Task objective:
Give back exactly the lines of the material below, starting with the line with "bank account: 71964379 -> 71964679" and going on through the line with "total: 6355.50 -> 5981.60".

Material for the task:
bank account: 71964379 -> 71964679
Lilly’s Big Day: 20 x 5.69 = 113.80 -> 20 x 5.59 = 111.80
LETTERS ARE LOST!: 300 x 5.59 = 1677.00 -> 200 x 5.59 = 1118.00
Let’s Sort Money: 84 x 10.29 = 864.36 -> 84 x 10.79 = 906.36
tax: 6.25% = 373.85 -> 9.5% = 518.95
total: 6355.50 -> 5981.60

--

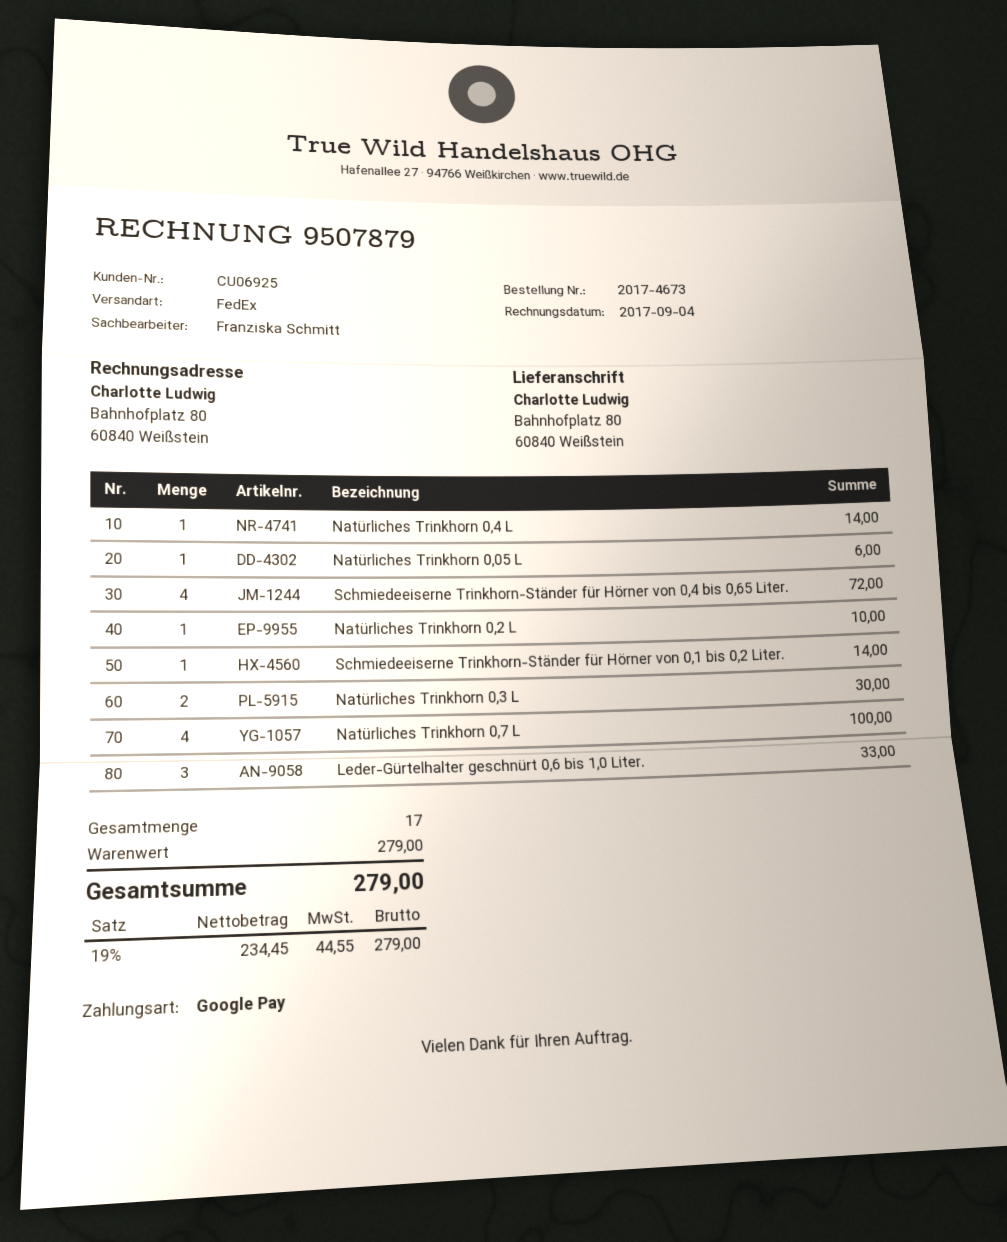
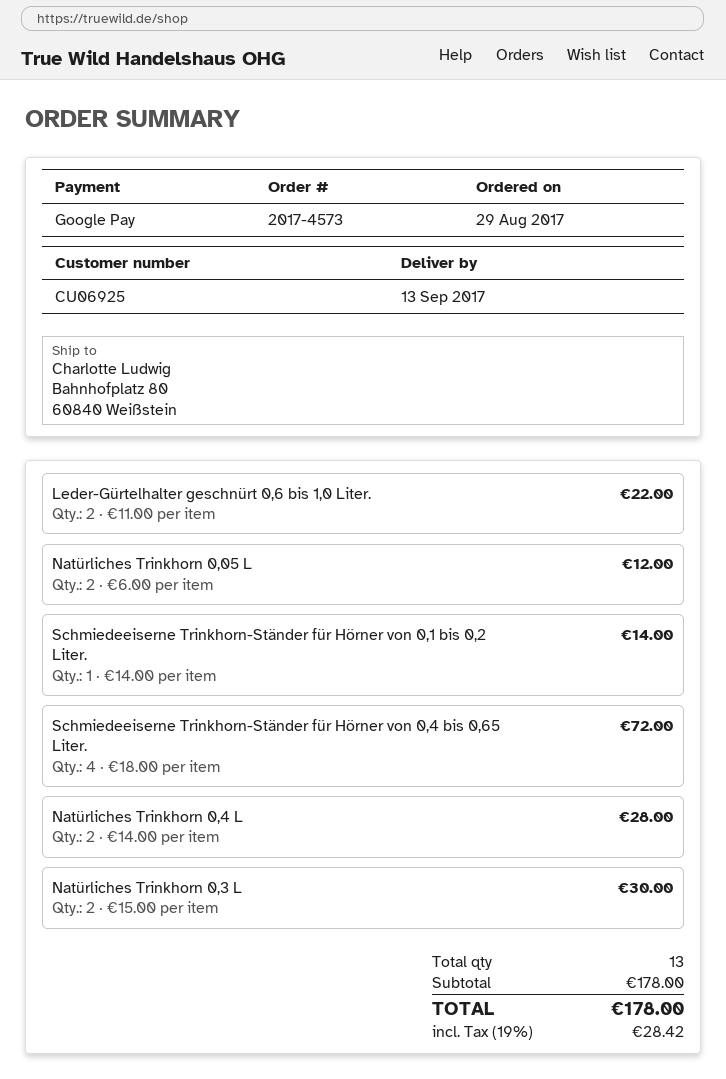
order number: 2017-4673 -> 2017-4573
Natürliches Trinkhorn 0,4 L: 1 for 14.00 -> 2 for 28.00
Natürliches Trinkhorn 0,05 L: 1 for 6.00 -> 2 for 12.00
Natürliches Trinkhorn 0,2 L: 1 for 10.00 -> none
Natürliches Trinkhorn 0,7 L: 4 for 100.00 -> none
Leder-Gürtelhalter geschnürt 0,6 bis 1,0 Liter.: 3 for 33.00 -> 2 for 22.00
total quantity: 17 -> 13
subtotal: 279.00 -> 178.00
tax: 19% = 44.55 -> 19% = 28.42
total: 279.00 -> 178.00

Answer to this problem:
bank account: 71964379 -> 71964679
Lilly’s Big Day: 20 x 5.69 = 113.80 -> 20 x 5.59 = 111.80
LETTERS ARE LOST!: 300 x 5.59 = 1677.00 -> 200 x 5.59 = 1118.00
Let’s Sort Money: 84 x 10.29 = 864.36 -> 84 x 10.79 = 906.36
tax: 6.25% = 373.85 -> 9.5% = 518.95
total: 6355.50 -> 5981.60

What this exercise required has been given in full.